Recently, I started a second series of posts on the text Stolen by Jane Harrison which is on the prescriptions list for 2015-2017 in the Contemporary Australian Theatre Practice section of the syllabus. I wrote about how I introduce the text here. This post and one to follow is a breakdown of two workshops that I have put together for my students.
Admittedly, I’ve always found it hard with Stolen to try to combine an understanding of the themes and the characters with an effective link to the dramatic techniques and conventions. I’ve never quite felt like I’ve gotten it 100% right. In saying that, this latest update of my program that I am sharing with you feels like my best one yet. Hopefully you find it useful. All feedback is appreciated.
Activity 1: Structure, Style and Language
Before I begin the experiential exercises I provide the class with some notes on the structure (form), style and language of the play with a basic run down of the dramatic techniques and conventions used throughout the play. These form the structure of the experiential exercises later on. In particular I focus on:
- The episodic, non-linear structure of the play. It moves backwards and forwards in time. Therefore the stories are not chronological and are blurred and lack structure in terms of plot and character development.
- Very few stage directions are given leaving the transition between scenes open to interpretation and to connect the past and present in a moment that appears to be suspended in time.
- There are five different narratives to highlight the fact that the experience was different for every member of the Stolen Generation.
- Some of the techniques and conventions used include monologues, storytelling, transformational acting, direct address, chorus work, song, music, sound and vocal effects, multi-media projections, symbols and lighting. I use these as the basis for creating the experiential workshops so that students are exploring both the themes and the techniques at the same time.
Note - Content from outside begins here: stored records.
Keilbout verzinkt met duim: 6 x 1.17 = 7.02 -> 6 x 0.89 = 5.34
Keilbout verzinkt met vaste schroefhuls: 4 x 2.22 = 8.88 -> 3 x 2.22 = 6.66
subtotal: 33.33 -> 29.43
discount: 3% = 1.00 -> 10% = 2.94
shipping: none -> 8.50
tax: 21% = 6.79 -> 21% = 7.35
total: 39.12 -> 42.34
Activity 2 – The Power of Language
Themes Explored: Racism, Discrimination, Persecution, Lack of Respect, Identity
The language and dialogue used in the play is shocking, disturbing, provocative and racist.
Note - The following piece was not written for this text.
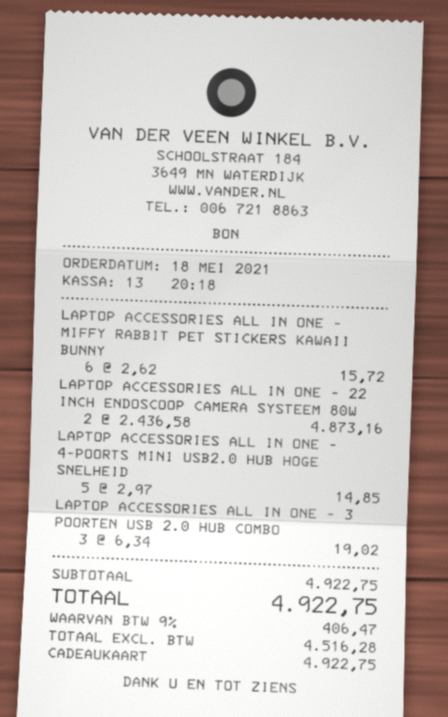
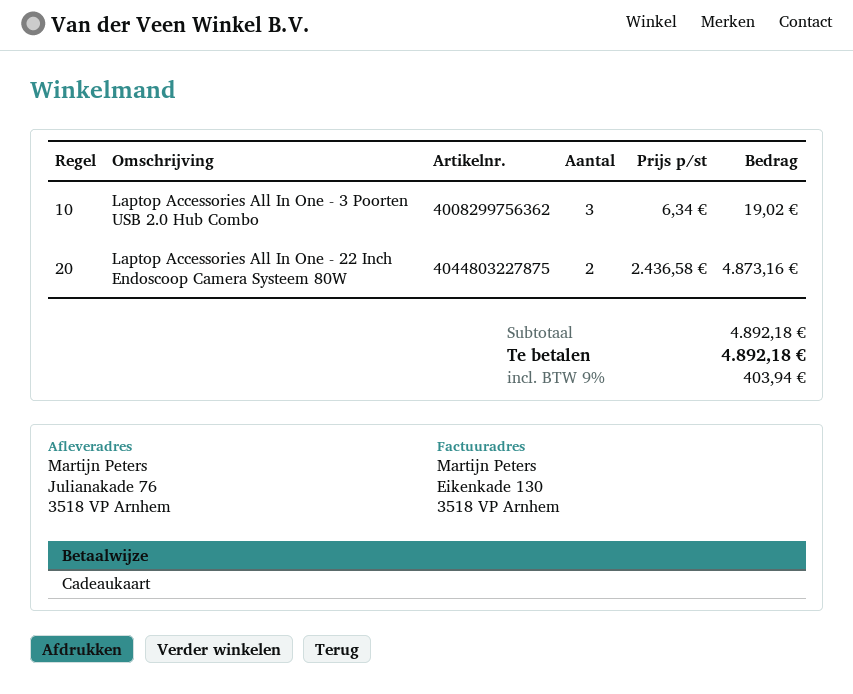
LAPTOP ACCESSORIES ALL IN ONE - MIFFY RABBIT PET STICKERS KAWAII BUNNY: 6 x 2.62 = 15.72 -> none
LAPTOP ACCESSORIES ALL IN ONE - 4-POORTS MINI USB2.0 HUB HOGE SNELHEID: 5 x 2.97 = 14.85 -> none
subtotal: 4922.75 -> 4892.18
tax: 9% = 406.47 -> 9% = 403.94
total: 4922.75 -> 4892.18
What is the effect of this on the development of the characters as individuals and for the audience?
You will now explore a possible answer to this question through the following exercise.
1. Make a list of all the derogatory words used in association with Aboriginal people in the play. Pay particular attention to “Racist Insults” on pg 32.
2. In groups, great a soundscape/montage using some or all of these words. Explore the use of volume, pace, repetition, pause.
3. Create a series of tableau’s or physical movements to compliment the use of the words.
4. Perform your piece for the class. Discuss the effect for both the actors and the audience. Answer the question posed at the beginning of the lesson.
Activity 3 – There’s No Place Like Home
Themes Explored: Forced Removal, Loss of Family, Heritage, Culture, Isolation, Extermination, Identity.
The word “home” is referenced frequently throughout the play.
What is the effect of this on our understanding of the characters and their experience in the play?
1. Read the opening scenes “Arriving” and “Adult Flashes.” Follow immediately with the final scene “Sandy at the End of the Road.” What does it establish for the audience?
2. Look at the quotes from the play about home. How is the word used in the play?
3. Why is the word used so often?
4. Is a child without a home homeless forever?
5. Use the answers to questions 3 and 4 to help answer the first question posed at the beginning of the exercise.
Activity 4 – A Day in the Life
Themes Explored: Stereotypes and Authority, Conditions within Institutions, Abuse (Physical/Sexual), Exploitation, Mental Illness, Impact of European Occupation.
1. What is the effect of the off stage voices in “Hiding Sandy” pg 3, “It Rained the Day” pg 4 and “Shirley Never Gives Up Searching” pg 21? Where is the dramatic tension? What does is suggest about authority?
2. Perform the “Line-Up” scenes in consecutive order: “Line-Up 1″ pg 5, “Line-Up 2″ pg 13, “Line-Up Age 12″ pg 17, “Line-Up 3″ pg 20. What is the effect on the characters and the audience?
3. Look at “Cleaning Routine” pg 3, “Cleaning Routine 2″ pg 17 and “Ruby’s Descent Into Madness” pg 24. What elements of drama, dramatic techniques and conventions are used? What is their effect on the audience? Explore the scenes using real cleaning products and materials.
Activity 5 – Workshop Reflection
Using the workshop reflection template answer the following question:
What are the key themes in the play and how have these been explored by the playwright through dramatic techniques and conventions?